The National Curriculum and Textbook Board (NCTB) is taking action against the printing press owners who provided substandard textbooks this year.

“Our investigation team is already working on this issue. So far, we received complaints only over the phone. The team is going to the field and taking action against substandard textbook printers,” said Ratan Siddique, the chairman in-charge of the NCTB.

“At first, we have asked the printing press owners to replace the torn textbooks. If they fail to do so, the NCTB will slap fines and blacklist those presses. Their performance guarantee will be cancelled and the 15% security deposit will be confiscated,” said Siddique, also a member of the NCTB’s textbook distribution committee.

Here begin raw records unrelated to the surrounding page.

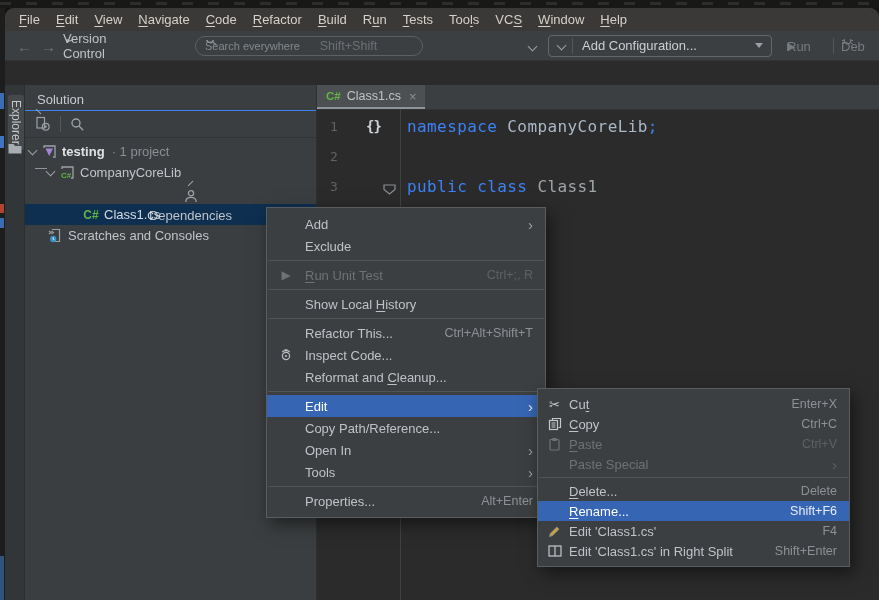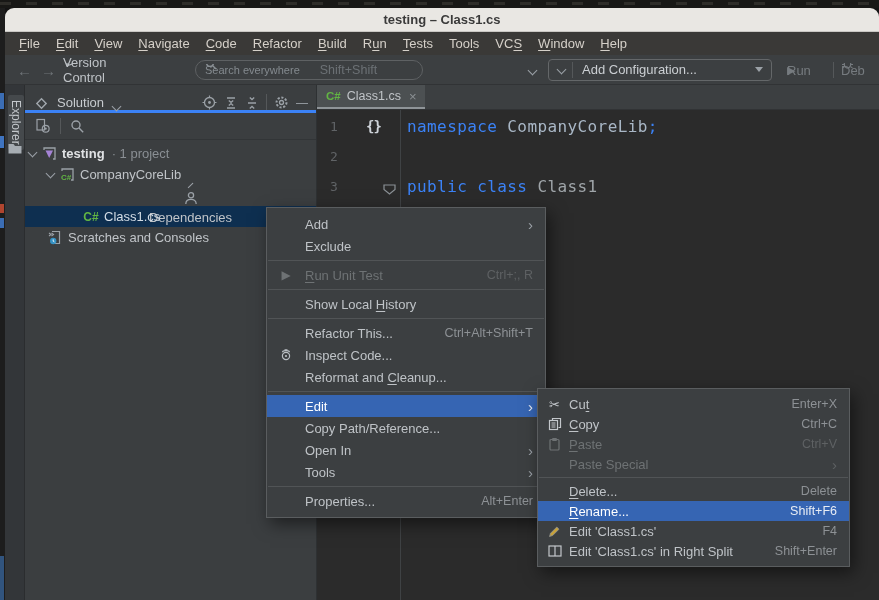--- a/index.html
+++ b/index.html
@@ -44,21 +44,21 @@
 
   
   .strip{width:20px;background:#333639;border-right:1px solid #2b2d2f;position:relative;box-sizing:border-box;}
   .strip .vlabel{position:absolute;top:10px;left:3px;color:#c4c8cc;font-size:12px;
     writing-mode:vertical-rl;background:#45494c;padding:5px 1px;border-radius:2px;}
   .strip .foldericon{position:absolute;top:56px;left:2px;}
 
   
   .sidepanel{width:292px;background:#3b3e40;border-right:1px solid #2e3133;box-sizing:border-box;
     display:flex;flex-direction:column;font-size:13px;}
-  .phead{height:25px;display:flex;align-items:flex-end;padding:0 8px 0 10px;gap:7px;border-bottom:3px solid #3b82f6;}
+  .phead{height:25px;display:flex;align-items:flex-start;padding:0 8px 0 10px;gap:7px;border-bottom:1px solid #3b82f6;flex-direction:column;}
   .phead .scope{color:#c7cbcf;margin:0 2px 0 2px;}
   .phead .spacer{flex:1;}
   .ptools{height:26px;display:flex;align-items:center;gap:9px;padding-left:10px;border-bottom:1px solid #323537;}
   .tree{padding-top:3px;}
   .trow{height:21px;display:flex;align-items:center;gap:5px;color:#c0c4c8;cursor:default;}
   .trow .tlabel{white-space:nowrap;}
   .trow .bold{font-weight:bold;color:#e0e2e4;}
   .trow .tsuffix{color:#8a8f94;margin-left:2px;}
   .trow.sel{background:#0e2f50;color:#d4dde6;}
   .ticon{display:inline-flex;width:16px;justify-content:center;}
@@ -111,23 +111,20 @@
   <div class="left-sliver">
     <div class="dmark" style="left:0;top:85px;height:16px;background:#3b6db4;"></div>
     <div class="dmark" style="left:0;top:128px;height:12px;background:#3f74c0;"></div>
     <div class="dmark" style="left:0;top:196px;height:9px;background:#b0452f;"></div>
     <div class="dmark" style="left:0;top:210px;height:10px;background:#3b6db4;"></div>
     <div class="dmark" style="left:0;top:548px;height:44px;background:#31547e;"></div>
   </div>
 
   <div id="window">
 
-    <div class="titlebar">
-      <span>testing – Class1.cs</span>
-    </div>
 
     <div class="menubar">
       <span class="mb"><span></span><span class="u">F</span><span>ile</span></span>
       <span class="mb"><span></span><span class="u">E</span><span>dit</span></span>
       <span class="mb"><span></span><span class="u">V</span><span>iew</span></span>
       <span class="mb"><span></span><span class="u">N</span><span>avigate</span></span>
       <span class="mb"><span></span><span class="u">C</span><span>ode</span></span>
       <span class="mb"><span></span><span class="u">R</span><span>efactor</span></span>
       <span class="mb"><span></span><span class="u">B</span><span>uild</span></span>
       <span class="mb"><span>R</span><span class="u">u</span><span>n</span></span>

Officials of the NCTB have already gone to a school in Kishoreganj and told them to replace the textbooks.

“There will be no compromise over quality when it comes to textbooks,” Siddique said.

He further said necessary steps would be taken regarding allegations against Jhalokati’s Timirkathi School which reportedly asked its students to pay for the free textbooks.

On January 1, Textbook Festival Day was celebrated across the country with school and madrasa students receiving their sets of textbooks on the first day of the New Year.

Nearly 333.8 million copies of textbooks were distributed among more than 44.4 million students of pre-primary, primary, ebtedayee, secondary, dakhil and technical schools for the 2016 academic year, according to officials at the Ministry of Education.

However, there were complaints from different schools that many of the textbooks were torn or damaged.